Screenshot and code edit data
**********

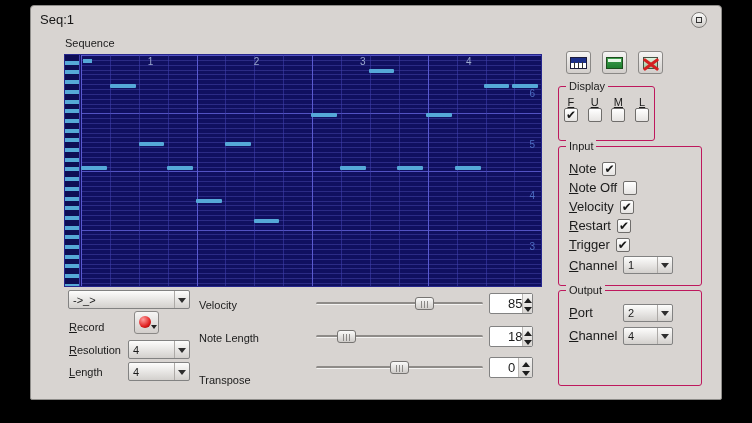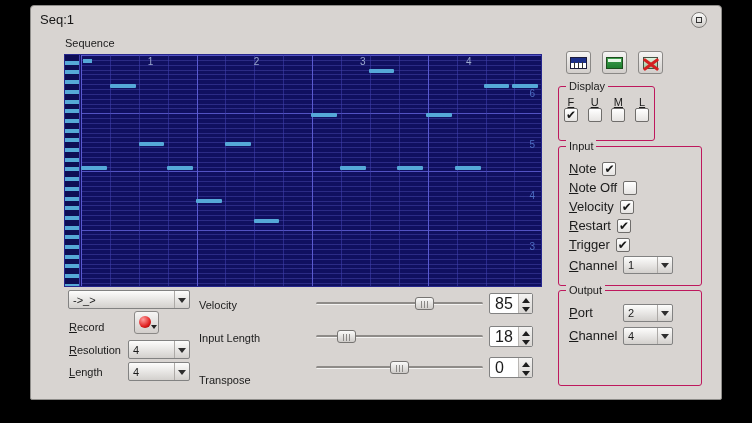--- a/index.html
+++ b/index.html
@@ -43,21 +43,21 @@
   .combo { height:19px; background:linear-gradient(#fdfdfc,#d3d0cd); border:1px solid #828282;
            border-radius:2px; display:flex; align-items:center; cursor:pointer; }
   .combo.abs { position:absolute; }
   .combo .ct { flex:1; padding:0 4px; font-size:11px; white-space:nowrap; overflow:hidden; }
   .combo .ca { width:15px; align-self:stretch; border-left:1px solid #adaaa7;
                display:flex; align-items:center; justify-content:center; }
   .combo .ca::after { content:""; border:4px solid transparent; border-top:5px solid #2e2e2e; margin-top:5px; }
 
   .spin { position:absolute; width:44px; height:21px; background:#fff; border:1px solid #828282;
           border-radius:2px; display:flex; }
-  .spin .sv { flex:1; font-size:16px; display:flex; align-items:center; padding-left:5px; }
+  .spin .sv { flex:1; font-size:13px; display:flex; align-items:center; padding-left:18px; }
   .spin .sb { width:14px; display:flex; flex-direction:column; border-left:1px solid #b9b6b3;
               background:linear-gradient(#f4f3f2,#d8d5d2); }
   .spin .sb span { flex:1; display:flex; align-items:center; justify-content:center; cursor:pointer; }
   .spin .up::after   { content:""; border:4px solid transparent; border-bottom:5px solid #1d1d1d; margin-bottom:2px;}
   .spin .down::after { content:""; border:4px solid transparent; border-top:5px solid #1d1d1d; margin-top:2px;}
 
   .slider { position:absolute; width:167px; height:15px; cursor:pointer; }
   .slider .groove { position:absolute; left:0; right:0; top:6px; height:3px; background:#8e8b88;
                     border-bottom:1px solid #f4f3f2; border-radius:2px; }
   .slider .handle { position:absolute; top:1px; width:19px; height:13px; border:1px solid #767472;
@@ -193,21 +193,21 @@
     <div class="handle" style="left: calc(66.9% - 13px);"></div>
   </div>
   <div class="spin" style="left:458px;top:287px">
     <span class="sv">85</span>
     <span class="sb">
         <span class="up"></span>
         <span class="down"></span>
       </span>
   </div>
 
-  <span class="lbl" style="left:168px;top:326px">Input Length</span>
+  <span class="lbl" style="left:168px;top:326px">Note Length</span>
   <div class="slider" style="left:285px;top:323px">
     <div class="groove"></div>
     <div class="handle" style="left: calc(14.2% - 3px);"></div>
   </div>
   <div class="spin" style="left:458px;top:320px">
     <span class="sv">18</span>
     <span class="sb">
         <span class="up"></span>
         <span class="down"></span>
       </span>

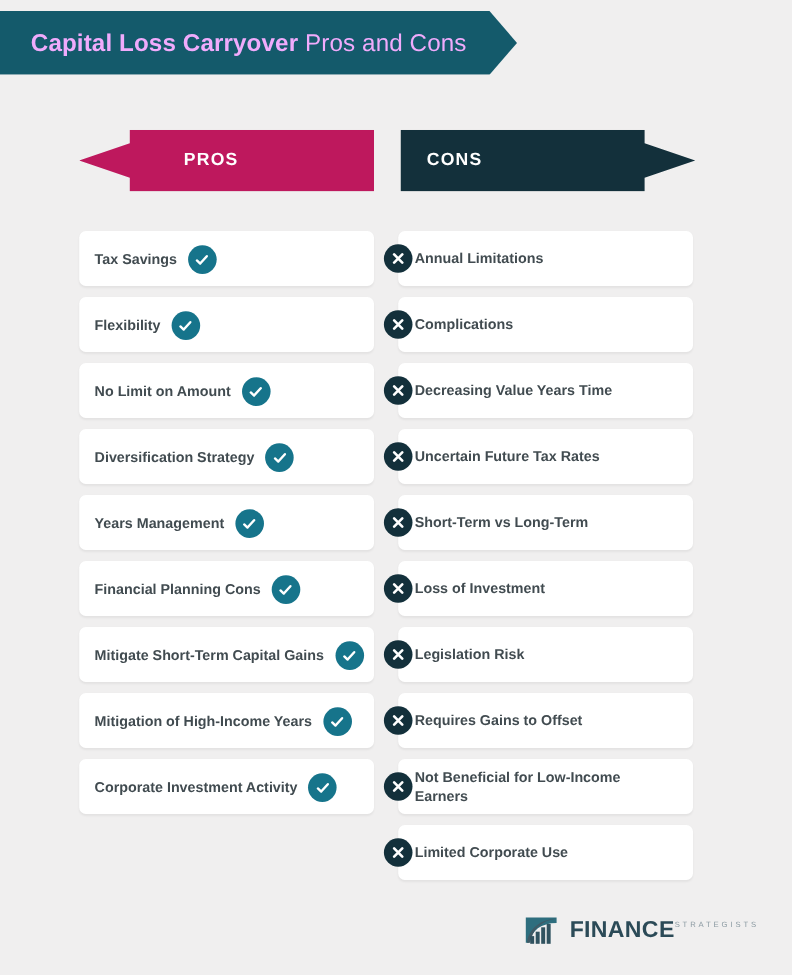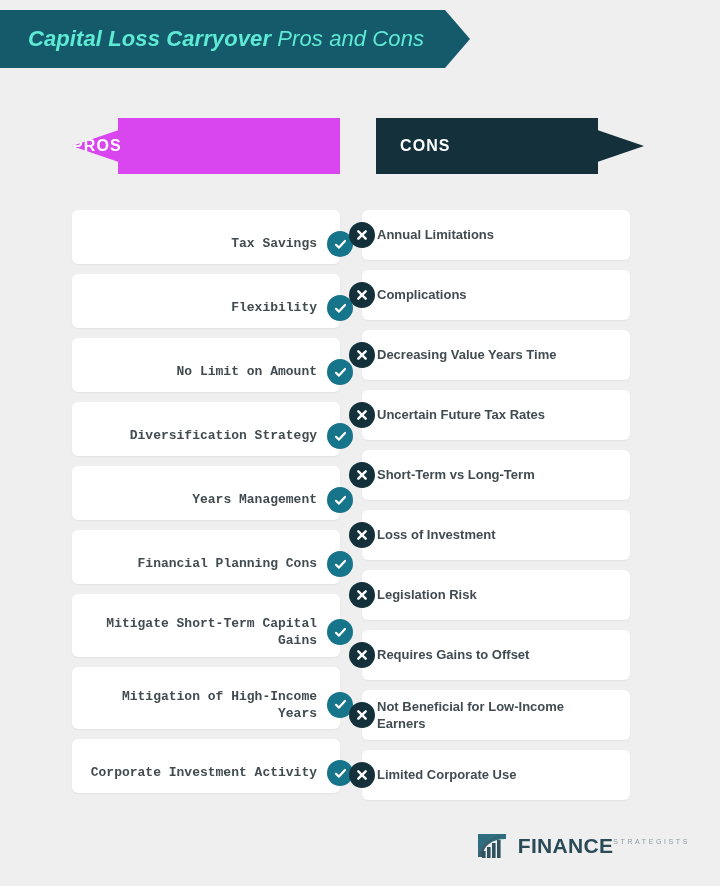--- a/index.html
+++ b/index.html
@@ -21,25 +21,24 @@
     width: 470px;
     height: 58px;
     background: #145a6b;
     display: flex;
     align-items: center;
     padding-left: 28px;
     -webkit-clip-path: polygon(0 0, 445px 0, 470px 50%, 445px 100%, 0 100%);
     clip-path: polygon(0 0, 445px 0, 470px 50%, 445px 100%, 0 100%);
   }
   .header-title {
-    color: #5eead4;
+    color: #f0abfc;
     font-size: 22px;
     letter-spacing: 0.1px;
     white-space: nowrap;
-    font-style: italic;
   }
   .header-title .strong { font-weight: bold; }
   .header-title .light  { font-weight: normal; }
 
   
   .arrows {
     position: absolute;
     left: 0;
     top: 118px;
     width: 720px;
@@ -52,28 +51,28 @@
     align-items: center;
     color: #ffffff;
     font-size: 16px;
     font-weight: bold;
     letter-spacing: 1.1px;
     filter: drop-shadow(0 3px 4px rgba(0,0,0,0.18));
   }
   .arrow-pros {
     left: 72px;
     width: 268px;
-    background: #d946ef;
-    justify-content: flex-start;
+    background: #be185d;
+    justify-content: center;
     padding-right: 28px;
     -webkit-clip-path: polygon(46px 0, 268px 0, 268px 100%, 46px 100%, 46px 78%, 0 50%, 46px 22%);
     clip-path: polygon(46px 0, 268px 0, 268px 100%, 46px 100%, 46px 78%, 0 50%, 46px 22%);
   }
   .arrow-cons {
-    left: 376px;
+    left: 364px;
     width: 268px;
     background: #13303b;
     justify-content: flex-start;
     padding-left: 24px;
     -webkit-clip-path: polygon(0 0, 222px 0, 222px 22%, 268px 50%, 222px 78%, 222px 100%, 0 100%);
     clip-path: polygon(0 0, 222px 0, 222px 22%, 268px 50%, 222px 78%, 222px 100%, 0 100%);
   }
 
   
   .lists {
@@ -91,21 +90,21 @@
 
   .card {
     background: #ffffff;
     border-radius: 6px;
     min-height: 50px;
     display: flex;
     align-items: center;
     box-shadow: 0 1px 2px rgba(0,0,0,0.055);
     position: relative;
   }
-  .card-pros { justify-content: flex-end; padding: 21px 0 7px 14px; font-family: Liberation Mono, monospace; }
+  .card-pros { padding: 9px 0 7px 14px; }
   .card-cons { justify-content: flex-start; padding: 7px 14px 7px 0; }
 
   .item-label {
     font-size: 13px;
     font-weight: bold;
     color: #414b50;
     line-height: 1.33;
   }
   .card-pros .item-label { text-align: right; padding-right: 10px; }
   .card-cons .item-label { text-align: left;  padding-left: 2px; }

**********

> Description of the task
State the count of lines above containing the string "cons", and add nothing to it.

> Answer to the exercise
3